Last edited by Nacho Individuals LA at Sep 15 2003, 05:58 PM


----------



## Unlimited Hustle (Jul 8, 2002)

ABLE ORTEGA, AND I THINK HE HAS 8 SETS OF YOUR COILS RIGHT NOW


----------



## Nacho Individuals LA (Oct 10, 2002)

> _Originally posted by Unlimited Hustle_@Sep 15 2003, 06:07 PM
> *ABLE ORTEGA, AND I THINK HE HAS 8 SETS OF YOUR COILS RIGHT NOW*


 if he got them from meme, they have to be the 4 1/2's


----------



## Unlimited Hustle (Jul 8, 2002)

TALKED TO HIM EARILER AND THEY ARE 4 1/2'S

SO WHAT'S THE DIFFERENCE IN THE BLOCKS ???


----------



## Nacho Individuals LA (Oct 10, 2002)

> _Originally posted by Unlimited Hustle_@Sep 15 2003, 11:20 PM
> *TALKED TO HIM EARILER AND THEY ARE 4 1/2'S
> 
> SO WHAT'S THE DIFFERENCE IN THE BLOCKS ???*


 can't say that till they come out. But!!! Locos blocks and BLVD blocks are both really good.

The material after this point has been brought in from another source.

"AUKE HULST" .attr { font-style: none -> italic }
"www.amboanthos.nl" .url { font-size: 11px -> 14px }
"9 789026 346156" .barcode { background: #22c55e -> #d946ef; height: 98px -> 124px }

Like i've always said... best blocks on the market...


Hi-Low
pro-Hopper
Blvd
Locos

all four of these blocks are damn good.


----------



## Unlimited Hustle (Jul 8, 2002)

GIVE ME A SNEAK-PEAK BEFORE VEGAS



OR DO WE HAVE TO MAKE A LONG DISTANCE CALL TO MEME, MAKE THAT 10 CALLS BECAUSE HE DON'T KNOW HOW TO ANSWER PHONES.


----------



## Nacho Individuals LA (Oct 10, 2002)

> _Originally posted by Unlimited Hustle_@Sep 16 2003, 10:38 AM
> *GIVE ME A SNEAK-PEAK BEFORE VEGAS
> 
> 
> ...


 i'll try giving you guys a sneak peak hehehe.


----------



## Guest (Sep 17, 2003)

how do 2 ports on the middle pump help?


----------



## juandik (Dec 31, 2001)

> _Originally posted by natenizzle_@Sep 17 2003, 03:52 AM
> *how do 2 ports on the middle pump help?*


 suposed to be same pressure twice the flow.some how you build another port out of your pumphead and plumb it to the second port inside the tank. :biggrin:


----------



## Nacho Individuals LA (Oct 10, 2002)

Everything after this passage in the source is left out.